AGRAVO DE EXECUÇÃO PENAL. PENA RESTRITIVA DE DIREITO. PRESTAÇÃO PECUNIÁRIA. REDUÇÃO DO QUANTUM PARA DOIS SALÁRIOS MÍNIMOS. PENA PRIVATIVA DE LIBERDADE ACIMA DO MÍNIMO LEGAL. PROPORCIONALIDADE COM A RESTRITIVA DE DIREITO. CAPACIDADE ECONÔMICA DO RÉU. RECURSO PARCIALMENTE PROVIDO. Conforme o que dispõe o artigo 45, § 1º, do CP, os limites para sua fixação são entre 01 e 360 salários mínimos, devendo ser considerado, para sua fixação, além da extensão do dano, a condição econômica do condenado. Desse modo, embora fixada dentro dos parâmetros legais (sete salários mínimos). tendo em vista que o apelante é motorista, foi patrocinado pela Defensoria Pública e não há informação sobre sua renda. A prestação pecuniária deve ser reduzida para 02 (dois) salários mínimos. Em parte com o parecer, dou provimento em parte ao recurso, para reduzir a pena de prestação pecuniária ao valor de 2 salários mínimos. (TJMS; AG-ExPen 0047828-52.2018.8.12.0001; Segunda Câmara Criminal; Rel. Juiz Waldir Marques; DJMS 14/03/2019; Pág. 95) – destaquei

Assim sendo, revela-se mais adequado, em observância aos princípios da proporcionalidade e razoabilidade, a redução do valor fixado em sentença, relativo à pena restritiva de direitos de prestação pecuniária, para o patamar mínimo legal de 01 (um) salário mínimo, com fincas no artigo 45, § 1º, do Digesto Penal.

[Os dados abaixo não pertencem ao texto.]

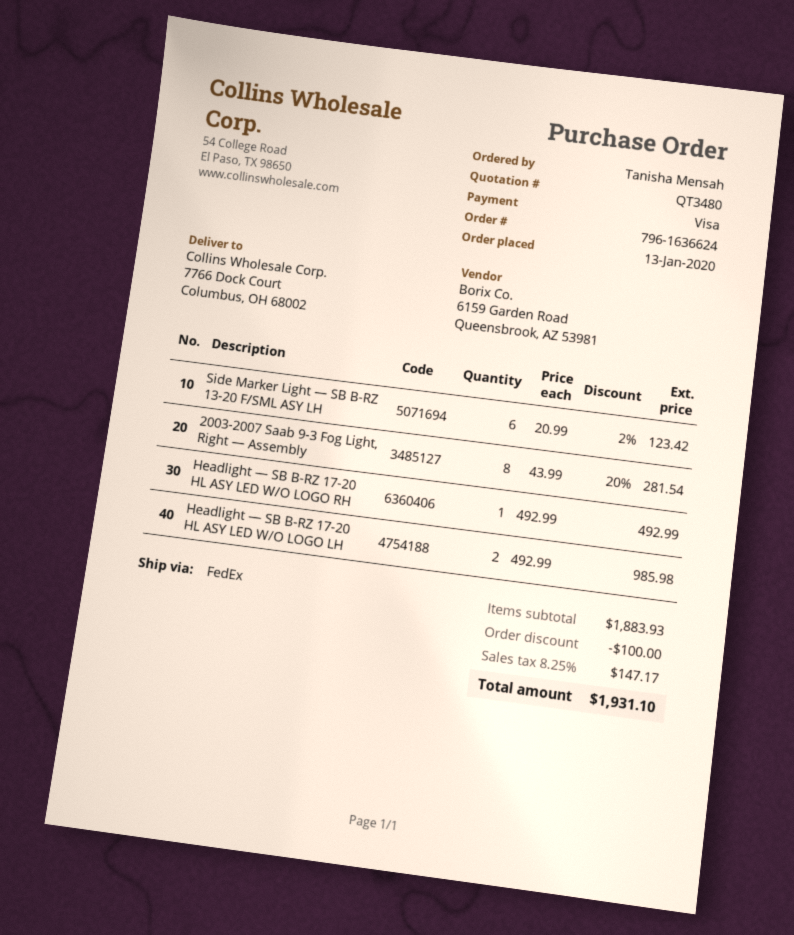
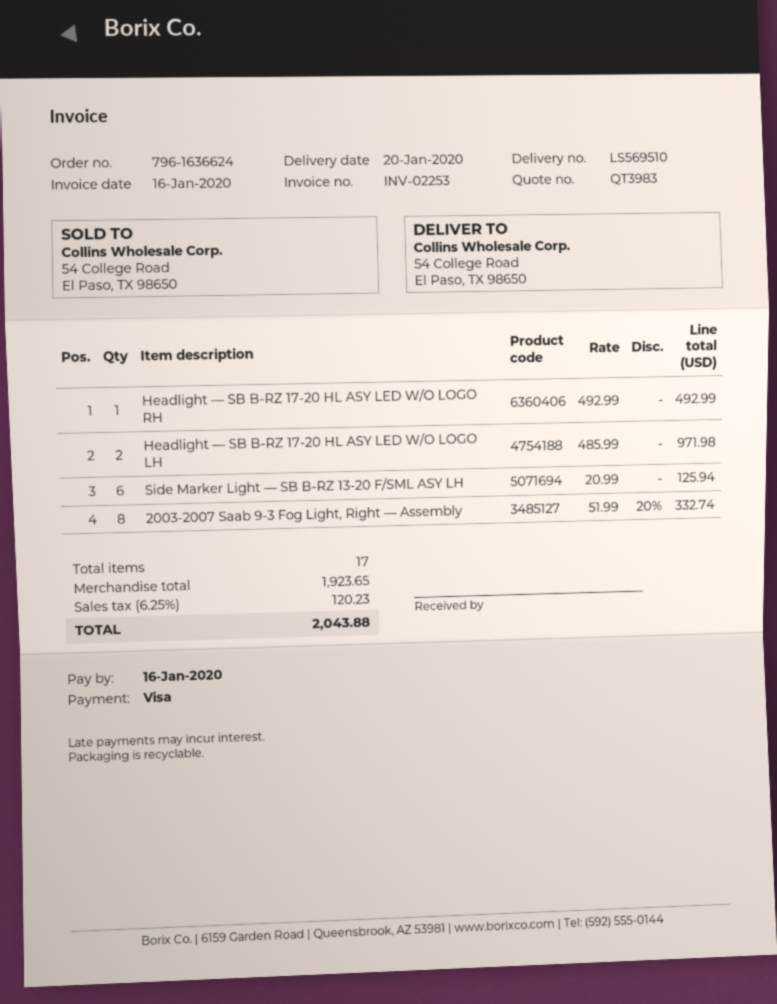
quote number: QT3480 -> QT3983
ship to: 7766 Dock Court, Columbus, OH 68002 -> 54 College Road, El Paso, TX 98650
Side Marker Light — SB B-RZ 13-20 F/SML ASY LH: 6 x 20.99 - 2% = 123.42 -> 6 x 20.99 = 125.94
2003-2007 Saab 9-3 Fog Light, Right — Assembly: 8 x 43.99 - 20% = 281.54 -> 8 x 51.99 - 20% = 332.74
Headlight — SB B-RZ 17-20 HL ASY LED W/O LOGO LH: 2 x 492.99 = 985.98 -> 2 x 485.99 = 971.98
subtotal: 1883.93 -> 1923.65
discount: 100.00 -> none
tax: 8.25% = 147.17 -> 6.25% = 120.23
total: 1931.10 -> 2043.88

Por estas razões, nego provimento ao recurso interposto e, de ofício, readéquo o valor fixado à título de prestação pecuniária para o correspondente a 01 (um) salário mínimo.

Tribunal de Justiça do Estado de Mato Grosso do Sul

D E C I S Ã O

Como consta na ata, a decisão foi a seguinte:

POR UNANIMIDADE, NEGARAM PROVIMENTO AO RECURSO E DE OFÍCIO READEQUARAM A PENA ALTERNATIVA SUBSTITUTIVA IMPOSTA.

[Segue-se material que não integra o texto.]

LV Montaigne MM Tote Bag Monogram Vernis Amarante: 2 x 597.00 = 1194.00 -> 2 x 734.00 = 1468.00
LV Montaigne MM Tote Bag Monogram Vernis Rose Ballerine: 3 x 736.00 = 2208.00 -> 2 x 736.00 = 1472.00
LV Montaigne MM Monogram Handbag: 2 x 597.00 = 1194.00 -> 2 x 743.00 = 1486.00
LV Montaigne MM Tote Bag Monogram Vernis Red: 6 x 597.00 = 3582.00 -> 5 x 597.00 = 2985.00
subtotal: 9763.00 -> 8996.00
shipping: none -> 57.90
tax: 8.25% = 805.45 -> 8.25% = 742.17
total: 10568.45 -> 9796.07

Presidência do Exmo. Sr. Des. Zaloar Murat Martins de Souza

Relatora, a Exma. Sra. Desª. Dileta Terezinha Souza Thomaz.

Tomaram parte no julgamento os Exmos. Srs. Desª. Dileta Terezinha Souza Thomaz, Des. Zaloar Murat Martins de Souza e Des. Luiz Claudio Bonassini da Silva.

Campo Grande, 20 de fevereiro de 2020.